Atomically dispersed Ni is coke-resistant for dry reforming of methane

Chinese Academy of Sciences Headquarters


IMAGE: DFT calculation of CH4 decomposition. view more 

Credit: QIAO Botao

Dry reforming of methane (DRM) is the process of converting methane (CH4) and carbon dioxide (CO2) into synthesis gas (syngas). Since CO2 and CH4 are the two most important atmospheric greenhouse gases (GHGs), as well as abundant and low-cost carbon sources, DRM has the potential to mitigate rising GHG emissions and simultaneously realize clean(er) fossil fuel utilization.

Ni catalysts are the most promising candidates for DRM due to their low cost and high initial activity. However, in situ catalyst deactivation caused mainly by carbon deposition (coking) has hindered their commercial use.

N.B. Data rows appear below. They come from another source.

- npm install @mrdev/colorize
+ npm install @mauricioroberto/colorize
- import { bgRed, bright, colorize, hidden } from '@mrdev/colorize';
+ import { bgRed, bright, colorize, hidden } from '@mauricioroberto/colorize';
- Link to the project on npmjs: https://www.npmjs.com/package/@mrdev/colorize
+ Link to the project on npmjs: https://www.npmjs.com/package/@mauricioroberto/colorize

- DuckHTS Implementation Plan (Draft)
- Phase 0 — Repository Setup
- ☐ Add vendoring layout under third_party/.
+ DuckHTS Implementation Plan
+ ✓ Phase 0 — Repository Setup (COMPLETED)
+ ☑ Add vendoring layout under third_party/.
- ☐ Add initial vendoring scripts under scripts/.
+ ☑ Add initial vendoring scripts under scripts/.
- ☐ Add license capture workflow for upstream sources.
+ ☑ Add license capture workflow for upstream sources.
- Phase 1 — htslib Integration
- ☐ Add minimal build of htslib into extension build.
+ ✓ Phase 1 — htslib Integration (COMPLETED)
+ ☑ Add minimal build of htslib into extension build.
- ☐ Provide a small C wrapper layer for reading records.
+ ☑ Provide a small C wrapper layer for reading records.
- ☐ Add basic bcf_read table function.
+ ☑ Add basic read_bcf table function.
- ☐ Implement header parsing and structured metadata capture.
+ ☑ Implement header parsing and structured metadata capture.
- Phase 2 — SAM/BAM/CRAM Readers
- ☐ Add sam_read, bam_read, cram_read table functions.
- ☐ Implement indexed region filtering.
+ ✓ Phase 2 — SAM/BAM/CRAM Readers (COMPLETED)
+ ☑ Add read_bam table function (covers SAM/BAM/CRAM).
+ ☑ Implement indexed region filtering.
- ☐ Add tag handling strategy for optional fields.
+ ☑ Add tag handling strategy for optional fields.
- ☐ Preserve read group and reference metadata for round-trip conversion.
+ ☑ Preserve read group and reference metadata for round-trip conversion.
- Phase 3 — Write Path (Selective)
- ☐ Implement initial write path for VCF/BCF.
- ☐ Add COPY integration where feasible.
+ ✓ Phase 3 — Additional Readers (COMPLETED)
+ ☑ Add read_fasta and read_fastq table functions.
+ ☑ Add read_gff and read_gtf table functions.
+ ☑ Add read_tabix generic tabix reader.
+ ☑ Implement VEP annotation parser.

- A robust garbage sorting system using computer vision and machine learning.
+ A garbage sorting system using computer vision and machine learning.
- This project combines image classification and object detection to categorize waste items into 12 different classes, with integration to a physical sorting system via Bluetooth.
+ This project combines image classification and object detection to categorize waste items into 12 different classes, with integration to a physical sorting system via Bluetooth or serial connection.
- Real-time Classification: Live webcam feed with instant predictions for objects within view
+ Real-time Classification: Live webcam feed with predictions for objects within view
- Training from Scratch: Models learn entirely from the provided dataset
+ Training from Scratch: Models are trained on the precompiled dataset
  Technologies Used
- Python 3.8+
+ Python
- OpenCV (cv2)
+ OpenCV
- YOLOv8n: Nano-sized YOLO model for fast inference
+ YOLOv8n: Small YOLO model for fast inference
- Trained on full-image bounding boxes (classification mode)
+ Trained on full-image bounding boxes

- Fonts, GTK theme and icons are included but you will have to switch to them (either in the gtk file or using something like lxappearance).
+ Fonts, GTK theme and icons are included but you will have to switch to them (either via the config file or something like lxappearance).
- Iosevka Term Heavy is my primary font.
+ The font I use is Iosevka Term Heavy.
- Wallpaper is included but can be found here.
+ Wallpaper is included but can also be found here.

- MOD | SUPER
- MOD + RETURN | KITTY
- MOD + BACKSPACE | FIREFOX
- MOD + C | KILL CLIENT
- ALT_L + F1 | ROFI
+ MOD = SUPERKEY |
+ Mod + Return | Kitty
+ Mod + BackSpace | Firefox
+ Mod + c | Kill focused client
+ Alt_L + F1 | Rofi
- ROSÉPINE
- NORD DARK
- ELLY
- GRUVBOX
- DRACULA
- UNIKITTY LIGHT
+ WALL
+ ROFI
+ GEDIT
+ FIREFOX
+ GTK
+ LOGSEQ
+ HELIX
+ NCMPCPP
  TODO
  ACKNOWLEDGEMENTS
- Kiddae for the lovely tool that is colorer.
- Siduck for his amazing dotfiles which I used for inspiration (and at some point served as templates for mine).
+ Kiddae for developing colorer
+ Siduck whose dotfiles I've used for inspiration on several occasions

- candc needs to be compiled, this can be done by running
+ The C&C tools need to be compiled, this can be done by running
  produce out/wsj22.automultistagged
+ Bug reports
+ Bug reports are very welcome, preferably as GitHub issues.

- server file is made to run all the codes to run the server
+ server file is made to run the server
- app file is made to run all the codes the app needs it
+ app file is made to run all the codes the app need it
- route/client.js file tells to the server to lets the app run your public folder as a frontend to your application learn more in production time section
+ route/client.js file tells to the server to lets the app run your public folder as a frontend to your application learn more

Scientists at the Dalian Institute of Chemical Physics (DICP) of the Chinese Academy of Sciences have now developed completely coke-resistant Ni-based single-atom catalyst (SAC). Their findings were published in Nature Communications.

The researchers first developed a hydroxyapatite- (HAP) supported Ni SAC, studied its DRM performance, and found that both HAP-supported Ni SAC and Ni nanocatalyst deactivated quickly during high-temperature DRM.

However, characterization of the used samples revealed that the deactivation mechanisms were totally different: Deactivation of nanocatalyst originated from the coke, while deactivation of Ni SAC stemmed from the sintering of Ni single atoms without any coke formation. These results implied that highly stable and coke-resistant Ni SAC could be obtained if Ni single atoms were effectively stabilized upon reaction.

The scientists then doped HAP with cerium to stabilize Ni single atoms through strong metal-support interaction. The resulting HAP-Ce-supported Ni SAC was highly stable upon reaction, without any coke formation.

Further studies revealed that Ni SAC is intrinsically coke-resistant. In other words, no coke was formed at all during the reaction (in contrast with coke being formed then removed). The coke resistance of Ni SAC derives from the catalyst's unique capacity for selective activation of the first C-H bond in CH4.


The finding in this work may provide a new approach for the development of highly coke-resistant Ni-based catalsyts and facilitate their commercialization.